Uncovering a hack
We occasionally (and more frequently) get calls from people who have hacked sites that we didn’t build or host.
If you are in this situation, what to you do? How can you fix it?
In no certain order:
- Contact your host!
Most of the time the host has malware detection installed on their server to be able to track this down. Sometimes though the host doesn’t know. You should let them know so they can make sure other sites haven’t been compromised. You can also ask them for a backup of the site and restore it (see restoring below).
- Take your site offline
Stop the bleeding! This allows you to fix without hacker interference and hacker code won’t be exposed to your site visitors. You’ll need to contact your hosting provider most likely because you need a 503 response from outside your site/server.
- Start from the beginning
Your best guaranteed option is to do a fresh install and start from scratch.
- Restore from a backup
Please tell me you do scheduled backups. If not, contact us and we can help you. If you are lucky enough to be able to track down a hack date, you can restore from a previous (non-hacked version). Additionally, most hosts keep account backups that have your whole site, database files, etc. We keep at least 3 weeks worth.
- Look for FTP edit dates
Search with FTP and look at the modified date. If something looks off (or recent) traverse the directory. Those little hackers can be sneaky and sometimes the actual file doesn’t have a modified date.
- Investigate foreign files
If you made the site (or are a developer), chances are you’re familiar enough with a structure to know when a file just doesn’t make sense. For instance, in one site I investigated, I noticed there was a PHP file called “admin” inside an image directory. It didn’t make sense. It was a backdoor.
- Check byte size
If there are PHP files that have just a remote code injection query in them, look at the byte size and then run a command to find by the byte size. You’ll need SSH access.

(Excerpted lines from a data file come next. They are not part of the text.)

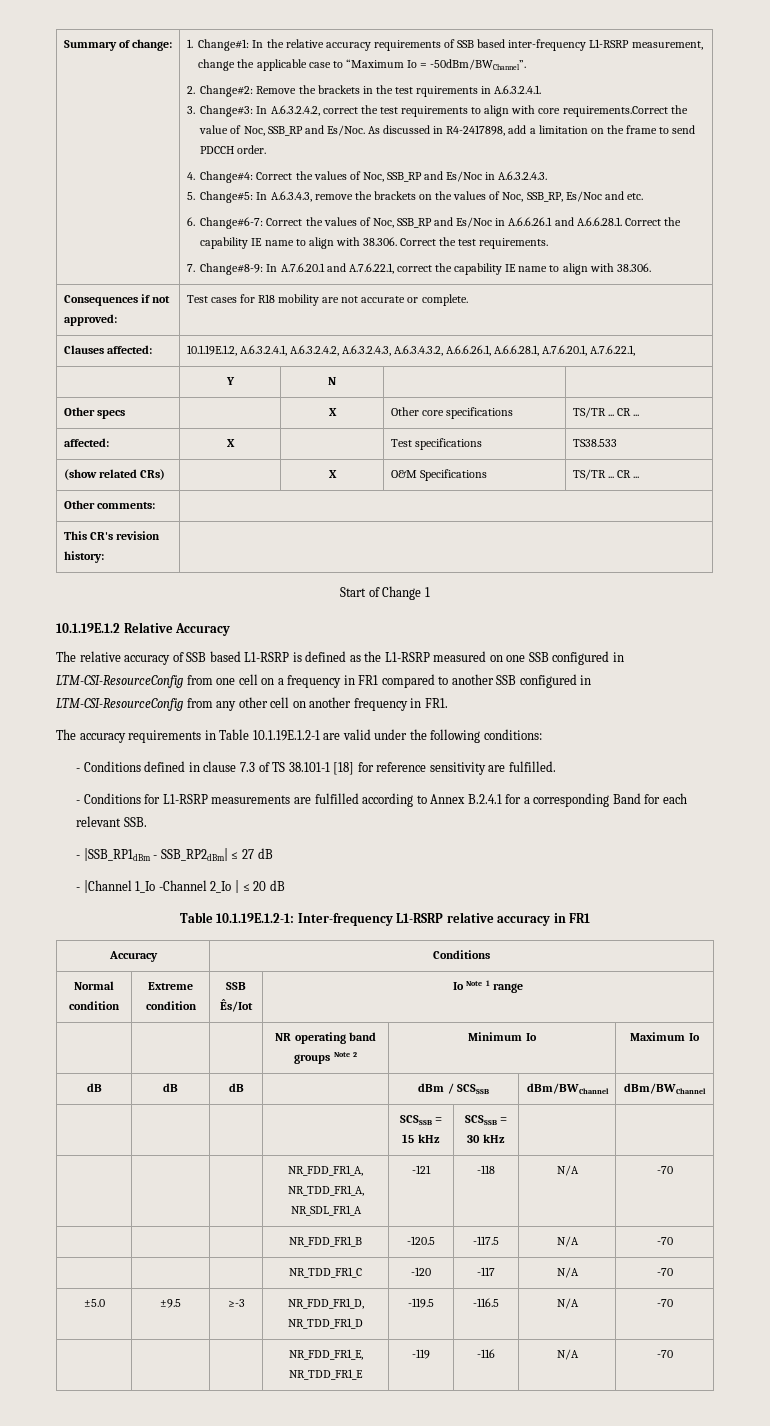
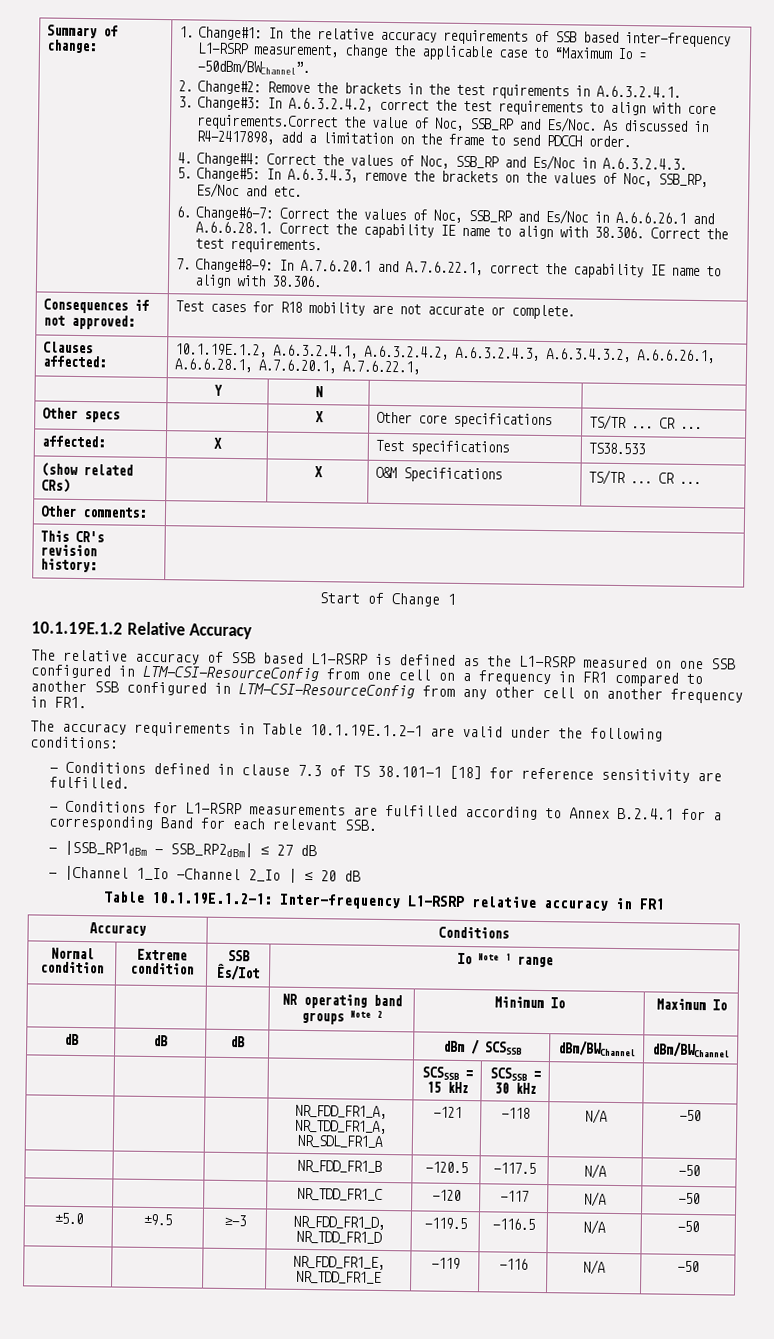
- | | | NR_FDD_FR1_A, NR_TDD_FR1_A, NR_SDL_FR1_A | -121 | -118 | N/A | -70
+ | | | NR_FDD_FR1_A, NR_TDD_FR1_A, NR_SDL_FR1_A | -121 | -118 | N/A | -50
- | | | NR_FDD_FR1_B | -120.5 | -117.5 | N/A | -70
+ | | | NR_FDD_FR1_B | -120.5 | -117.5 | N/A | -50
- | | | NR_TDD_FR1_C | -120 | -117 | N/A | -70
+ | | | NR_TDD_FR1_C | -120 | -117 | N/A | -50
- ±5.0 | ±9.5 | ≥-3 | NR_FDD_FR1_D, NR_TDD_FR1_D | -119.5 | -116.5 | N/A | -70
+ ±5.0 | ±9.5 | ≥-3 | NR_FDD_FR1_D, NR_TDD_FR1_D | -119.5 | -116.5 | N/A | -50
- | | | NR_FDD_FR1_E, NR_TDD_FR1_E | -119 | -116 | N/A | -70
+ | | | NR_FDD_FR1_E, NR_TDD_FR1_E | -119 | -116 | N/A | -50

- Search for code injection in your files
You’ll also need SSH access for this, but you can run a grep command to look for the offending injection.
- Change all passwords
Preventing hackers from accessing areas is a good start, but once they get access they can also create back doors in your file directories. Make sure you have changed logins for your FTP and site itself.
Make sure after you’ve removed the malicious content you’ve introduced proper security measures. These are the top reasons why sites have got hacked that we’ve seen:
- Outdated core or plugins
Outdated plugins and your CMS core are an easy target to hackers as they already know how to take advantage of the vulnerabilities in the code (The Open Web Application Security Project made a category for “Using Known Vulnerable Components” because it became so often used). Get a maintenance plan with your developer to keep your site updated on a regular basis. If you don’t have one, contact us. Your site is an engine. It’s not a sculpture to put on a shelf. It needs to be well-oiled and maintained. Updates are kind of like recalls. You can ignore them and your engine might work for a while, or it might blow up. Do you want to take the risk? If you’re using WordPress, bookmark this. It’s a list of known vulnerabilities.
- Inactive plugins
Just because it’s there doesn’t mean it’s a closed security hole. If you’re not using it, why have it?
- Poor passwords
SplashData takes stolen passwords made public yearly and compiles them in a popularity list. Would you believe “123456” was the most common password from the 3.3 million leaked passes with “password” coming in second? Recently I took a webinar about website security. The presenter showed that 90% of hack prevention is related to your password. Make sure your password is a strong password. Use a NEW password every time you have to make one. If it’s hard to remember, use software like 1Password or KeePass (free) to create one master password to access your other passwords. We love KeePass here. It also has password generation that helps you automatically create strong passwords too. If you can get past the Comic Sans, here’s a good article on making great passwords: http://www.howtogeek.com/195430/how-to-create-a-strong-password-and-remember-it/
- Security software installed but disregarded
We’ve seen a site with malware detection software actually note core file changes with catastrophic damage, but no one monitored the site (yet another reason to invest in regular maintenance with a developer). By the time we got to it the whole site (admin files, theme files, root) was compromised. The hackers even had managed to get a database backup.
- Plain bad code
If you’re building a CMS website, don’t have sensitive data being plugged in your theme directory (themes can be more easily breached than other areas, especially if a hacker gets control of the CMS administrator account or makes one). It should be made into a plugin. Sanitize data input and output. Prevent direct access to files.